Fui comprando condimentos, peixe fresco, uns legumes extremamente verdes, umas frutas exóticas com as cores berrantes… Quando me vi cheia de mantimentos para uns bons dias, fui até à banca do cantinho, a banca pequenina, bem lá no fundo em busca da minha matéria prima, para voltar a dar asas à minha imaginação, os meus fios! Depois de uns bem coloridos, esperei que a gentil senhora me fizesse a conta e voltei as costas admirando uma vez mais a intensidade daquele lugar… Os meus olhos bateram numa banca de flores… girassóis!

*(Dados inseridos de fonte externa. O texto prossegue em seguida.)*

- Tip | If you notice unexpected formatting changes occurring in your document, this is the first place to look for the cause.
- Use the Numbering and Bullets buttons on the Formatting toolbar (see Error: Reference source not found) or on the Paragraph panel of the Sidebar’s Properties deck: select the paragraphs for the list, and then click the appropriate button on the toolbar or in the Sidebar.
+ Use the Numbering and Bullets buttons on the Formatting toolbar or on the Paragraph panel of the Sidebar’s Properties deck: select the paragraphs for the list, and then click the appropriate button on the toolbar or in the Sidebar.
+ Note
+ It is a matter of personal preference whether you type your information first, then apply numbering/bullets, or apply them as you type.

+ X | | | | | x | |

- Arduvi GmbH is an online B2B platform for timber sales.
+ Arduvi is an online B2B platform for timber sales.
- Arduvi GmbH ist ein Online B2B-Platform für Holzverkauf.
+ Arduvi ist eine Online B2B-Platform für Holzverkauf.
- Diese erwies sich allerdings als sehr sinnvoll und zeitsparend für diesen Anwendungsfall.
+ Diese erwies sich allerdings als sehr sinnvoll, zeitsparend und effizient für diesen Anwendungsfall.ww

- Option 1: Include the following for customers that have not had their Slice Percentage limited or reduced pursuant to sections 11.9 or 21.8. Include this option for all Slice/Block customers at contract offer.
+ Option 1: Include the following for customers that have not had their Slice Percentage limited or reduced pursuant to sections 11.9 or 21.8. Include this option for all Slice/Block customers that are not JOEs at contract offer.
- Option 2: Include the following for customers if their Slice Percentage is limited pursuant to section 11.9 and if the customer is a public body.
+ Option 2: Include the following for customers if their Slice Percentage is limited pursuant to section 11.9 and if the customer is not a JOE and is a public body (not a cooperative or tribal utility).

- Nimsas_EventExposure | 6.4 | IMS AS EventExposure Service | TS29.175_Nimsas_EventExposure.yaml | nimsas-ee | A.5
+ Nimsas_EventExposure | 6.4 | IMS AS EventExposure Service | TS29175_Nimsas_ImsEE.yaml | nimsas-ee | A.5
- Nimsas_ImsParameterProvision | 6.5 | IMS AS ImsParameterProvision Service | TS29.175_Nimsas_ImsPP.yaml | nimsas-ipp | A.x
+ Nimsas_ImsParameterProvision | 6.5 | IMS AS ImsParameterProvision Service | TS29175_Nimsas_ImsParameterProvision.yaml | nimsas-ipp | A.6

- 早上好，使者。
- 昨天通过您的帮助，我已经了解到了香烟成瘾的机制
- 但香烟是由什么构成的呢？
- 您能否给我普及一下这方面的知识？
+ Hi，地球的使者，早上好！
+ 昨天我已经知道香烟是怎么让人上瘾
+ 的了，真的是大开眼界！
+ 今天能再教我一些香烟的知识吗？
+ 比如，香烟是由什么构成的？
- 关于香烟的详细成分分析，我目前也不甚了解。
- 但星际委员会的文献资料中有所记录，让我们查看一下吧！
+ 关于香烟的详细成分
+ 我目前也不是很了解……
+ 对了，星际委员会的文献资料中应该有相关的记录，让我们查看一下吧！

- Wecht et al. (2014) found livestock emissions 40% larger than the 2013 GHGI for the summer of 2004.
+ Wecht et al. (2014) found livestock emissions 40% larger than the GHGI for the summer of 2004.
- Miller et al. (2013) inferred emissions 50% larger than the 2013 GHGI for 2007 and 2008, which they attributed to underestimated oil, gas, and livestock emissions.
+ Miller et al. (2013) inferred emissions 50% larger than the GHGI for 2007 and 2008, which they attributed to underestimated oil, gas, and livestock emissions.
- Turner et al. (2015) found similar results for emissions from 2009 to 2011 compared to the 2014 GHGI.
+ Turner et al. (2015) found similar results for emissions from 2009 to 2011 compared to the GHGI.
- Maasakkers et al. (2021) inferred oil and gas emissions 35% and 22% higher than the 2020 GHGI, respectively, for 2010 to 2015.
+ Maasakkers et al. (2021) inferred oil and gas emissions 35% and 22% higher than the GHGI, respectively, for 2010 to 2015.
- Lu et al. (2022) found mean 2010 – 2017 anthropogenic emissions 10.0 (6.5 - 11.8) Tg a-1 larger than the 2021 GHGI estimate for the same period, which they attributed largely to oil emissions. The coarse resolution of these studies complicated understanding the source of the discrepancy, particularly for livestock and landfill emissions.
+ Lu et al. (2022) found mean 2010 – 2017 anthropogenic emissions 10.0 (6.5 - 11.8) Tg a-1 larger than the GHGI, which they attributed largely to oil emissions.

Fiquei a admira-los à distância, eram belos! Um amarelo puro, com um castanho central tão intenso e aveludado… sorri! Antes de partir tinha que passar ali para levar alguns…
Voltei-me novamente para a senhora, paguei a minha conte e estava prestes a despedir-me cordialmente quando reparei que a senhora me perseguia o olhar… Enfrentei-lhe os olhos… eram cor de amêndoa, coroados por meia dúzia de rugas ténues no canto do olho!
- A menina é muito bonita!
A sua voz meiga encheu-me os tímpanos… Sorri! Os mais velhos são sábios, sabem perfeitamente os que dizer, na hora certa! Sussurrei-lhe um obrigada, enquanto contive o seu rosto nas minhas mãos e lhe beijei a face!
Voltei-me com uma sensação de felicidade, de alegria, de contentamento a rebentar no peito e dirigi-me para a saída… No preciso momento em que pisei o patamar, a sua voz suou novamente ao longe por entre os gritos da multidão espavorida:
- Menina, não se esqueça dos girassóis!
Olhei-a e tentei com olhar apenas agradecer-lhe, não só por me lembrar dos girassóis, mas também por aqueles breves segundos de amor e carinho que me dera!
Ela aceitou o meu obrigada e sorriu novamente voltando ao seu trabalho!
Meia dúzia de girassóis e estava pronta…
Voltava-me já para o meu caminho muito satisfeita e a senhora da banca das flores falou-me:
- Para alguns, o girassol significa fama, sucesso e felicidade. Outros dão-lhe atributos do próprio sol como nutrição, poder e calor. Também lhe é dado o atributo de altivez. O girassol é a integridade e força que temos dentro de nós e que queremos transmitir aos outros. Já que acompanha o movimento do sol, o girassol simboliza longevidade e lealdade, transmitindo energia positiva a todos que estão à sua volta. Eles são utilizados para melhorar a auto estima, autoconfiança, dando mais vontade e coragem. Fez uma óptima escolha menina!
Sorri uma vez mais… Toda a gente se lembrava de me animar hoje!
Por fim fui até ao portão e quando o cruzei detive os meus paços… ninguém falou, ninguém chamou, podia regressar para o meu refúgio, a casa da praia, a realidade dual…
Madalena Rocha
9-12-2006
(P.S- Este textos, bem como os proximos dois, tinham sido retirados do blog, agora decidi repo-los, dado que sao alguns dos meus favoritos)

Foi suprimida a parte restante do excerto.